Stored items:
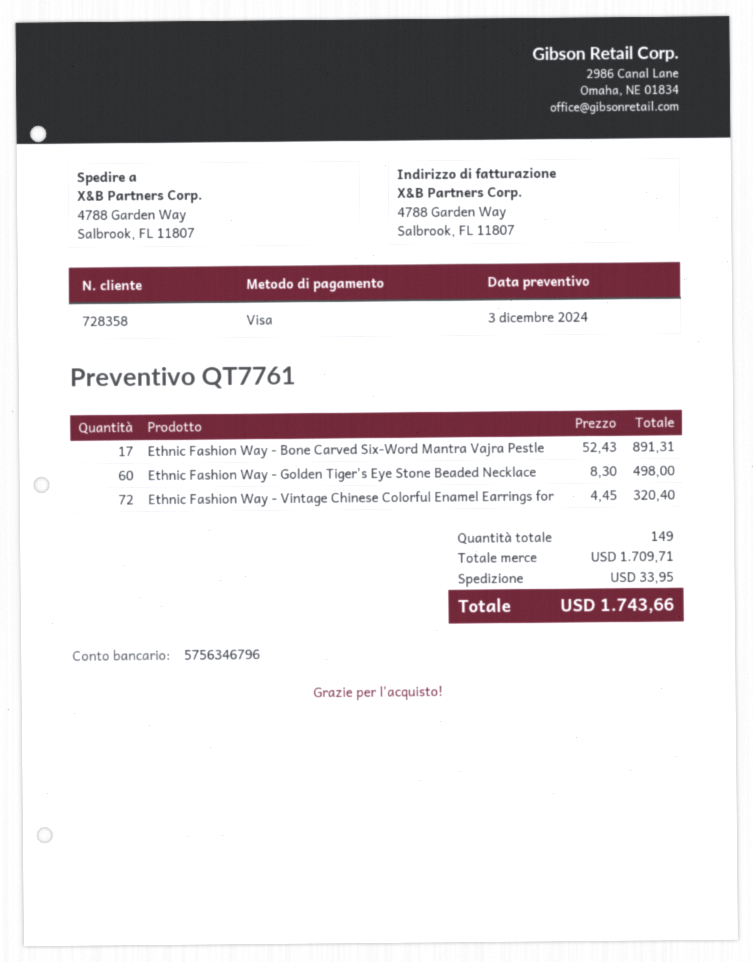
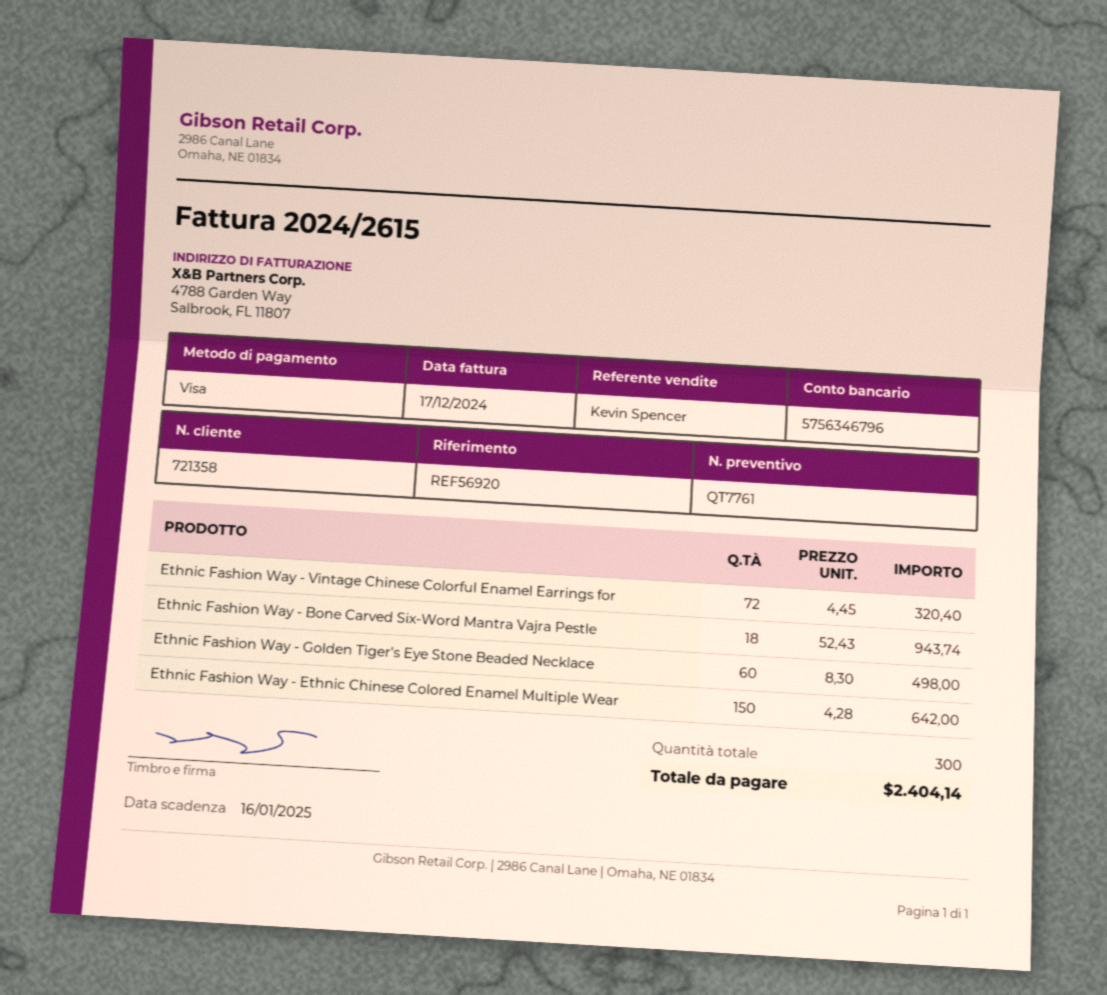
customer number: 728358 -> 721358
Ethnic Fashion Way - Bone Carved Six-Word Mantra Vajra Pestle: 17 x 52.43 = 891.31 -> 18 x 52.43 = 943.74
Ethnic Fashion Way - Ethnic Chinese Colored Enamel Multiple Wear: none -> 150 x 4.28 = 642.00
total quantity: 149 -> 300
shipping: 33.95 -> none
total: 1743.66 -> 2404.14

What to do:
Each entry shown above must be quoted exactly, with its pictures left out.

Output for this task:
customer number: 728358 -> 721358
Ethnic Fashion Way - Bone Carved Six-Word Mantra Vajra Pestle: 17 x 52.43 = 891.31 -> 18 x 52.43 = 943.74
Ethnic Fashion Way - Ethnic Chinese Colored Enamel Multiple Wear: none -> 150 x 4.28 = 642.00
total quantity: 149 -> 300
shipping: 33.95 -> none
total: 1743.66 -> 2404.14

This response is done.